Exercise objective = Which lines of the data include the string "interface"? List them all.

Exercise material =
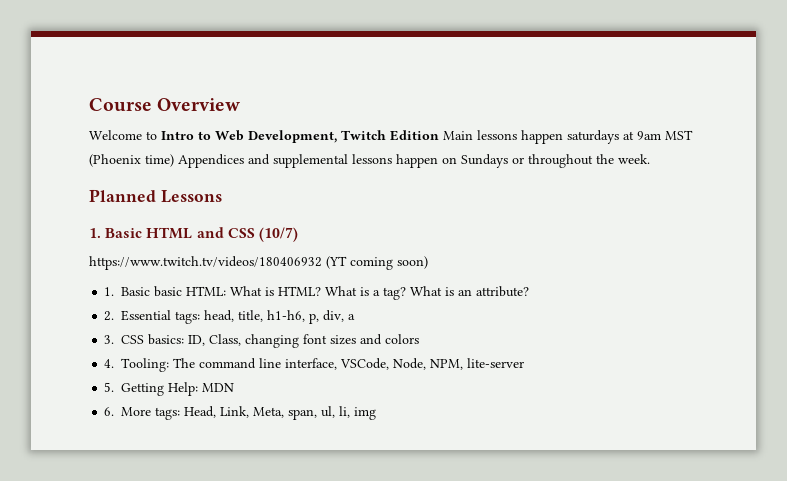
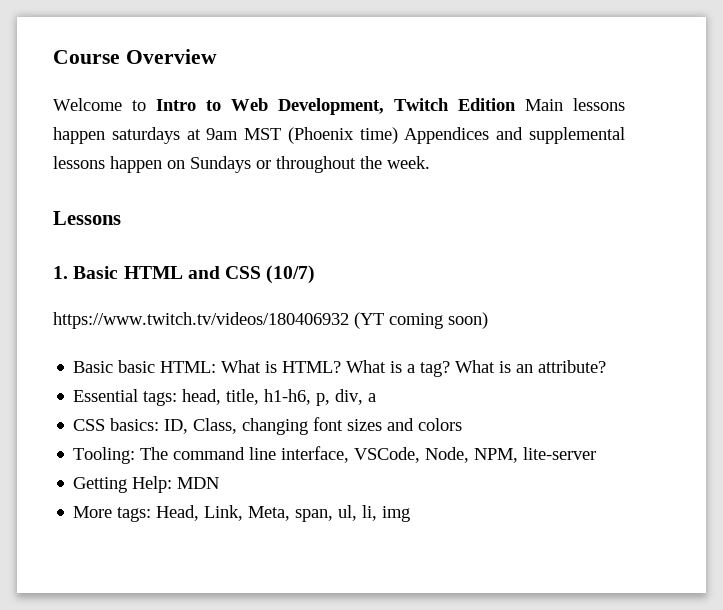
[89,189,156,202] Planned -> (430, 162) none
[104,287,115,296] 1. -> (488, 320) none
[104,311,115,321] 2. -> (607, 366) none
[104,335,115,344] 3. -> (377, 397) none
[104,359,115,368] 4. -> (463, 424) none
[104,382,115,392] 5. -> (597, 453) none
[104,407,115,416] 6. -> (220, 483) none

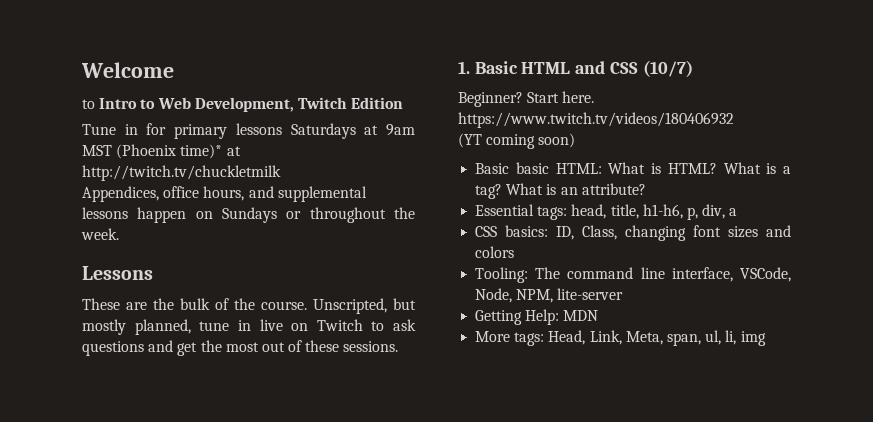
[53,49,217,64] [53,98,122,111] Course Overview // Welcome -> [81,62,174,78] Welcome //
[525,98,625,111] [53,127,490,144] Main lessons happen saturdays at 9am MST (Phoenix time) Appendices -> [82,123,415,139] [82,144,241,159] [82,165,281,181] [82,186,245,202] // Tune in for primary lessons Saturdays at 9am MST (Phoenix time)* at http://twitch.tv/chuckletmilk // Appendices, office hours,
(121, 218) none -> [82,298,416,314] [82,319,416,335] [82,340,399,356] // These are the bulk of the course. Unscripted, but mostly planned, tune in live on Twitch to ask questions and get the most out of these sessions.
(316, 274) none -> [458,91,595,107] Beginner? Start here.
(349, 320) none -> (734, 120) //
---
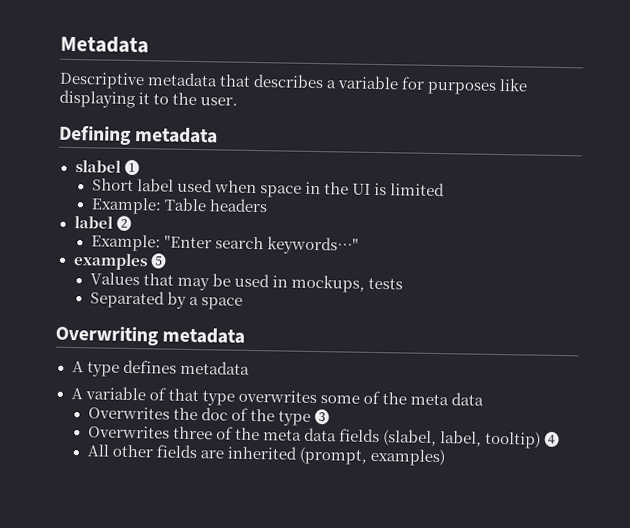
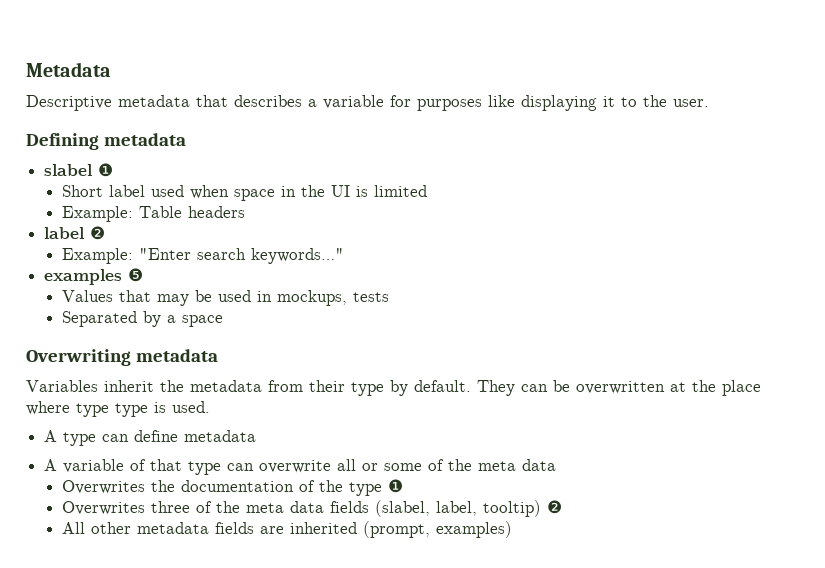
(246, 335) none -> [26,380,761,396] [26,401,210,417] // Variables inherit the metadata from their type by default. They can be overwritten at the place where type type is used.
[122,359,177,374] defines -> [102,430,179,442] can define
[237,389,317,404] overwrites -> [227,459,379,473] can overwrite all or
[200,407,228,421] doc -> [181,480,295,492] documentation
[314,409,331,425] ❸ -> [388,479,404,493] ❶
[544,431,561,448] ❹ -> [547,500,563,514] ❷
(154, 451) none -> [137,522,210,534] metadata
---
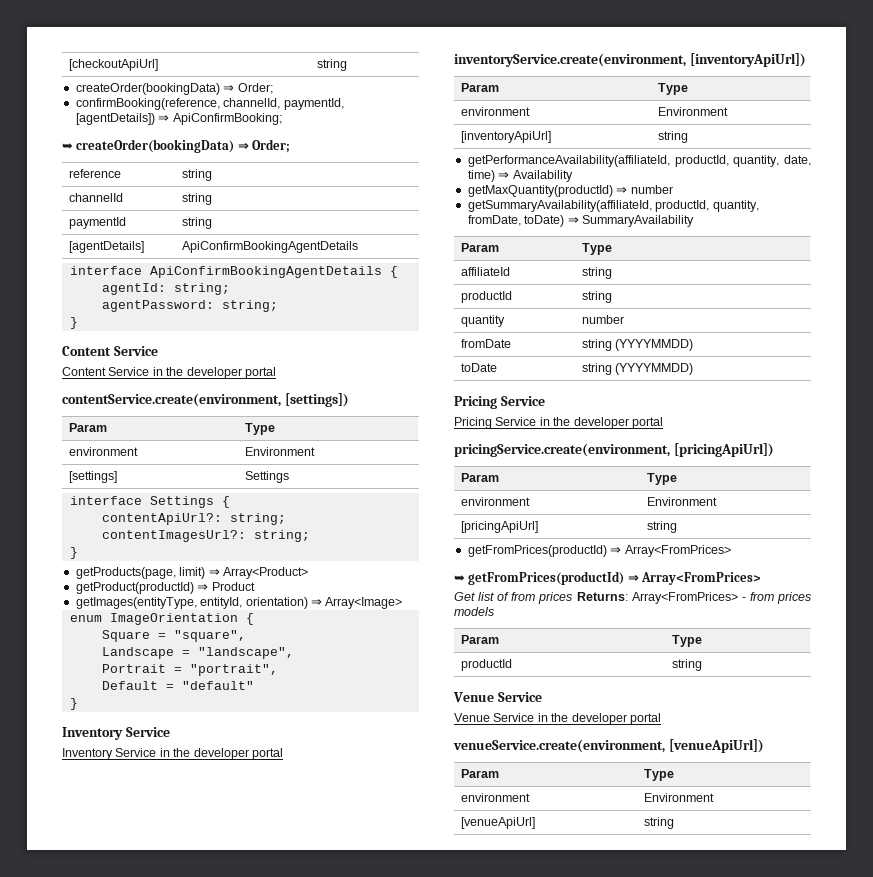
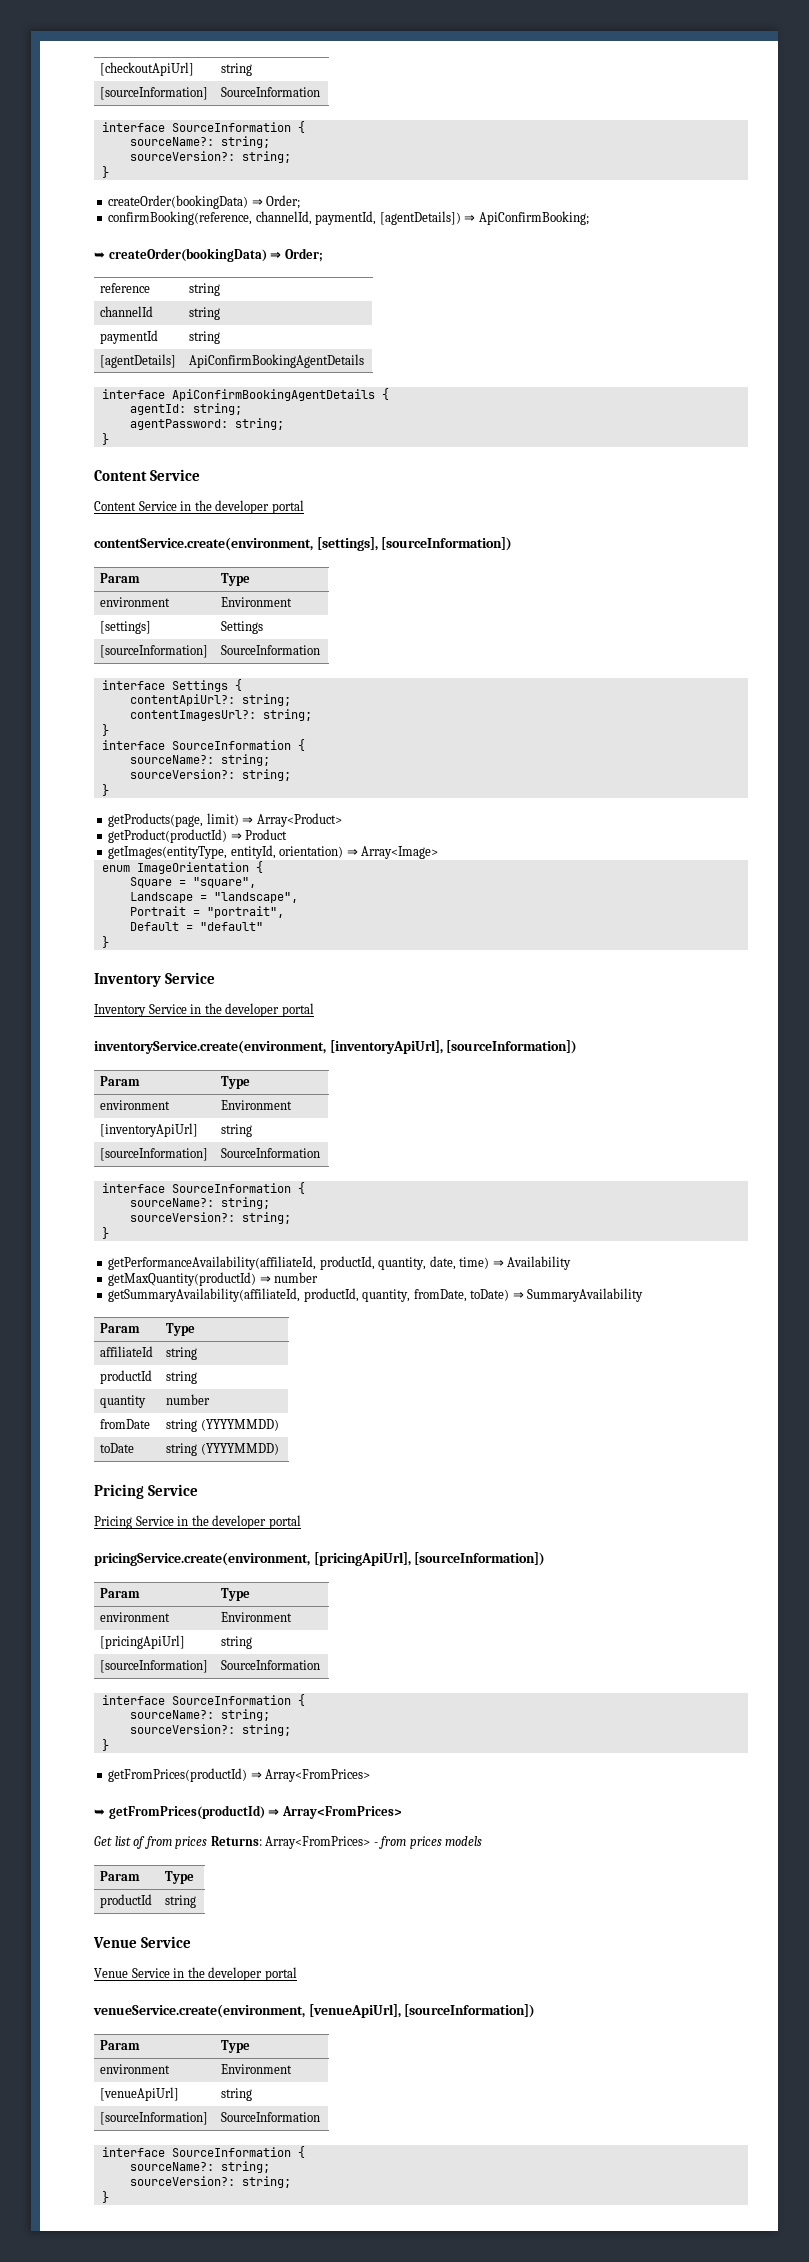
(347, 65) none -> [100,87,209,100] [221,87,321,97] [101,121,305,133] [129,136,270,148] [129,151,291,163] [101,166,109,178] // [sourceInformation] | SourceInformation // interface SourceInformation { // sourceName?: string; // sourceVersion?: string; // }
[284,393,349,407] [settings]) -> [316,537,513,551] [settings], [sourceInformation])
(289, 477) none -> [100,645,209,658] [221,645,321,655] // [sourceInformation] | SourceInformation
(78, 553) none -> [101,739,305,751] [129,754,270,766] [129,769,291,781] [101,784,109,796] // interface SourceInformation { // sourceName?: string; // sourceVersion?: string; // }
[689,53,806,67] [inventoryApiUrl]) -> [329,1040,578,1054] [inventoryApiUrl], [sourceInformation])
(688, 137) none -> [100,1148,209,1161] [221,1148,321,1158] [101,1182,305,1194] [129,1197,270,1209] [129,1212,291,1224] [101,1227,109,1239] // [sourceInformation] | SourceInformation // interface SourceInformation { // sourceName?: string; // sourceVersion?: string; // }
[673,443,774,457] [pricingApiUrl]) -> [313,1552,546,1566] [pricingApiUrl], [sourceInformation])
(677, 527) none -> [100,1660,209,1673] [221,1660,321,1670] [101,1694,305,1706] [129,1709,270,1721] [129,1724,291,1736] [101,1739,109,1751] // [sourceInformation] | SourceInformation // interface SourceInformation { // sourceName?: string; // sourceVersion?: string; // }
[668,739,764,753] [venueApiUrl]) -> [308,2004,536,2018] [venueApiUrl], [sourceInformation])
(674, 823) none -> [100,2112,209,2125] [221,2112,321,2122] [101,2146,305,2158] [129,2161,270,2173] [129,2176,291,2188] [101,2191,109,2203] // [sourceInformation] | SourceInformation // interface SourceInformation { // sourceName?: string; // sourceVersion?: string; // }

Result =
(347, 65) none -> [100,87,209,100] [221,87,321,97] [101,121,305,133] [129,136,270,148] [129,151,291,163] [101,166,109,178] // [sourceInformation] | SourceInformation // interface SourceInformation { // sourceName?: string; // sourceVersion?: string; // }
(78, 553) none -> [101,739,305,751] [129,754,270,766] [129,769,291,781] [101,784,109,796] // interface SourceInformation { // sourceName?: string; // sourceVersion?: string; // }
(688, 137) none -> [100,1148,209,1161] [221,1148,321,1158] [101,1182,305,1194] [129,1197,270,1209] [129,1212,291,1224] [101,1227,109,1239] // [sourceInformation] | SourceInformation // interface SourceInformation { // sourceName?: string; // sourceVersion?: string; // }
(677, 527) none -> [100,1660,209,1673] [221,1660,321,1670] [101,1694,305,1706] [129,1709,270,1721] [129,1724,291,1736] [101,1739,109,1751] // [sourceInformation] | SourceInformation // interface SourceInformation { // sourceName?: string; // sourceVersion?: string; // }
(674, 823) none -> [100,2112,209,2125] [221,2112,321,2122] [101,2146,305,2158] [129,2161,270,2173] [129,2176,291,2188] [101,2191,109,2203] // [sourceInformation] | SourceInformation // interface SourceInformation { // sourceName?: string; // sourceVersion?: string; // }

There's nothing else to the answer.